# CONFEDERATION CUP - FOOTBALL



## ralphy1976 (Jun 25, 2009)

SPAIN 0 - 2 USA!!

WOOOOOOOOOOOTTTTTTTTTT

Germany could not get the ball in Spain's half during last european champioship and the USA score twice!!

Hats down lads, awesome result!!!!


----------



## 74n4LL0 (Jun 25, 2009)

I just didn't believe the final result yesterday


----------



## Sang-Drax (Jun 25, 2009)

That was awesome indeed. I just hope Brazil doesn't underestimate South Africa as Spain has done with USA.

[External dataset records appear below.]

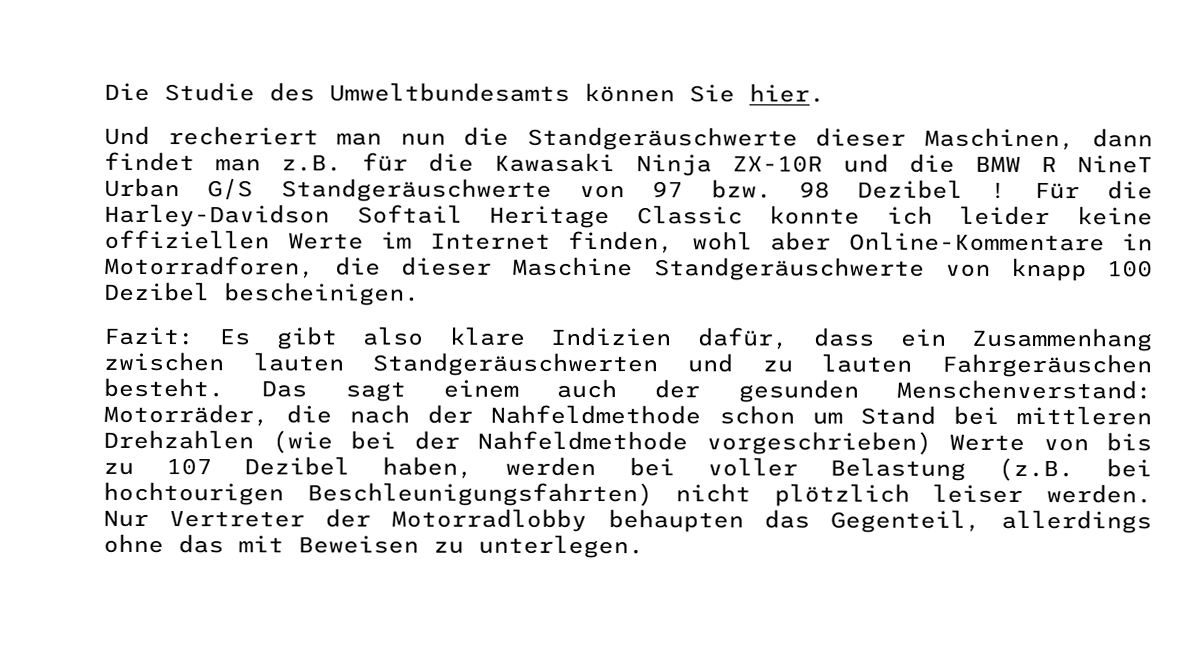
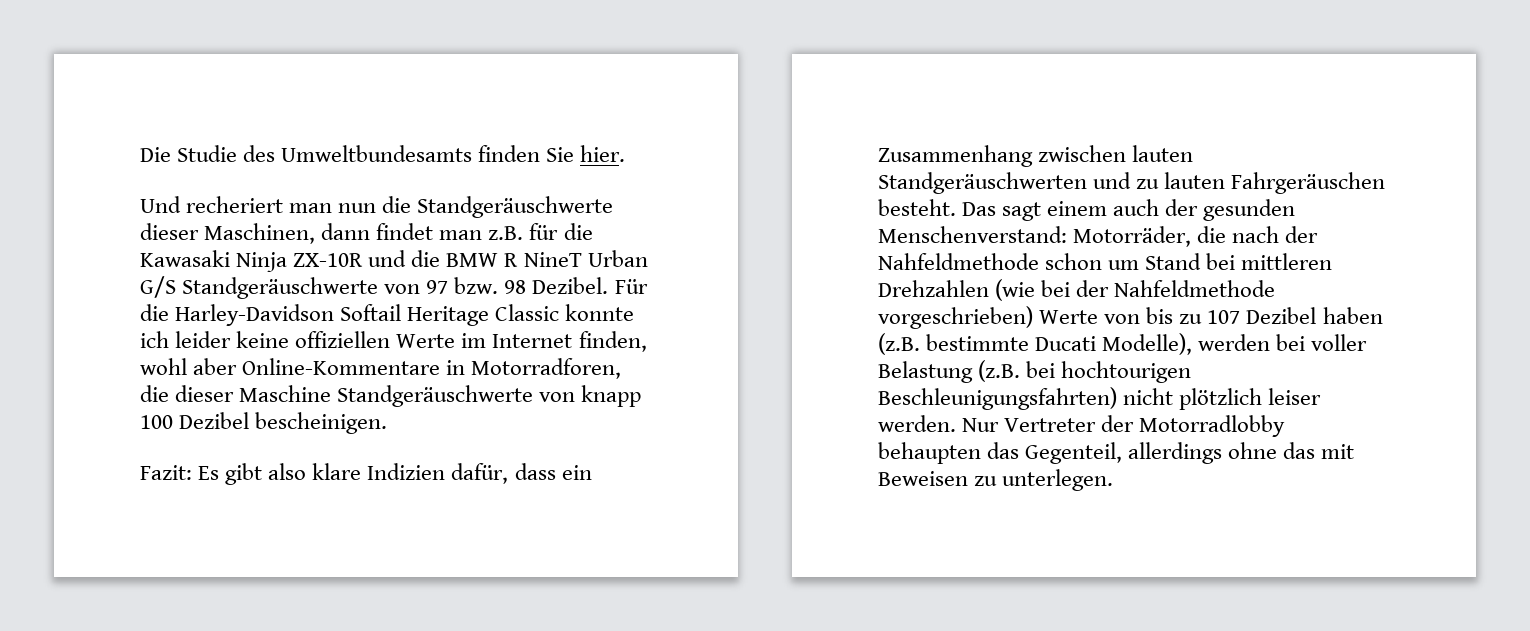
- Die Studie des Umweltbundesamts können Sie hier.
+ Die Studie des Umweltbundesamts finden Sie hier.
- Und recheriert man nun die Standgeräuschwerte dieser Maschinen, dann findet man z.B. für die Kawasaki Ninja ZX-10R und die BMW R NineT Urban G/S Standgeräuschwerte von 97 bzw. 98 Dezibel !
+ Und recheriert man nun die Standgeräuschwerte dieser Maschinen, dann findet man z.B. für die Kawasaki Ninja ZX-10R und die BMW R NineT Urban G/S Standgeräuschwerte von 97 bzw. 98 Dezibel.
- Das sagt einem auch der gesunden Menschenverstand: Motorräder, die nach der Nahfeldmethode schon um Stand bei mittleren Drehzahlen (wie bei der Nahfeldmethode vorgeschrieben) Werte von bis zu 107 Dezibel haben, werden bei voller Belastung (z.B. bei hochtourigen Beschleunigungsfahrten) nicht plötzlich leiser werden.
+ Das sagt einem auch der gesunden Menschenverstand: Motorräder, die nach der Nahfeldmethode schon um Stand bei mittleren Drehzahlen (wie bei der Nahfeldmethode vorgeschrieben) Werte von bis zu 107 Dezibel haben (z.B. bestimmte Ducati Modelle), werden bei voller Belastung (z.B. bei hochtourigen Beschleunigungsfahrten) nicht plötzlich leiser werden.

edit: All right, Brazil x USA in the finals!


----------



## Rick (Jun 25, 2009)

Tis a glorious day.


----------



## punisher911 (Jun 28, 2009)

and the US is winning 2-0 right now!!! 40 minutes in.


----------



## vontetzianos (Jun 28, 2009)

Damn, SA could have been there, and no-one can deny SA held their own against Brazil.

2-1 to USA at the moment.


----------



## punisher911 (Jun 28, 2009)

Damn. 2-2 now. Come guys, you can do it. Put in ADU!!! He's played well enough.

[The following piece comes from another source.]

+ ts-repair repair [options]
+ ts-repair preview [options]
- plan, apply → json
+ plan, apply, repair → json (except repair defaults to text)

Ah poo. Brazil won 3-2. There's always next year? Sorry, it's what us Detroit Lions fans are used to saying...


----------



## Sang-Drax (Jun 29, 2009)

US already beat us in volleyball, football (female), and who knows what else. Let us win something, dammit! They don't even care about _soccer_, for god's sake!


----------



## punisher911 (Jun 29, 2009)

And now we've taken Marta for our Women's Pro League... Damn she's good.


----------



## ivancic1al (Jun 29, 2009)

well 3-2 is pretty good....i still can't believe we shut out Spain! that was incredible!


----------



## Sang-Drax (Jun 30, 2009)

punisher911 said:


> And now we've taken Marta for our Women's Pro League... Damn she's good.

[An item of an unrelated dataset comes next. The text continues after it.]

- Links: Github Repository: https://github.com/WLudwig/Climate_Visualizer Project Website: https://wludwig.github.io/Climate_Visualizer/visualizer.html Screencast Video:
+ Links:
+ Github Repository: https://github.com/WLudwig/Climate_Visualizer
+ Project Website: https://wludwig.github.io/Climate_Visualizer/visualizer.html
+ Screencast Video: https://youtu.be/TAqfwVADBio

I think she'd have a place in most men teams 

Curiously, Women's League is virtually nonexistant over here. It's impossible to make a living out of it.



ivancic1al said:


> well 3-2 is pretty good....i still can't believe we shut out Spain! that was incredible!



Well, it wouldn't be the first time if we lost. Btw, we've always had a hard time against USA for as long as I remember, save for that 3-0 in the very same CCup. I'm glad soccer for men isn't that popular over there


----------



## ralphy1976 (Jul 8, 2009)

Sang-Drax said:


> Well, it wouldn't be the first time if we lost. Btw, we've always had a hard time against USA for as long as I remember, save for that 3-0 in the very same CCup.* I'm glad soccer for men isn't that popular over there*


 
ooohh... i am going to make myself some "un-happy friends here"..i am in a roll this morning!!! 

Yes, for some reasons which to this day still elude me, football, or soccer as it is more widely "known" in the land of the free, happens to be considered a women's game.

Why? well i guess it is well known that football is a man's game. A man padded from head to toe, with a helmet, playing a game where there are more breaks, time-outs, advert breaks and any other type of breaks than play-time.

i guess runing around for 90 minutes with only 20 minutes break at half-time is too lady-like and surely could not be done by men.

It is a shame "soccer" hasn't got a widest audience and / or a widest network coverage in the states as i do think that the USA would emerge as a greater threat to the established World football ranking than any African country has bee or will ever do.


----------



## DavyH (Jul 8, 2009)

Hardly a nonentity - even with fitba being an almost non sport for men, the USA is ranked what, 17th in the world?

Poor Spain. The All Blacks can't win the rugby world cup, South Africa can't win the cricket world cup, Spain can't win the football world cup or, apparently, the confederation cup. It's not a lack of big match temperament, it's a fucking jinx.

Brazil played like the Brazil of old: it doesn't matter how many goals the opposition score, just score a few more.


----------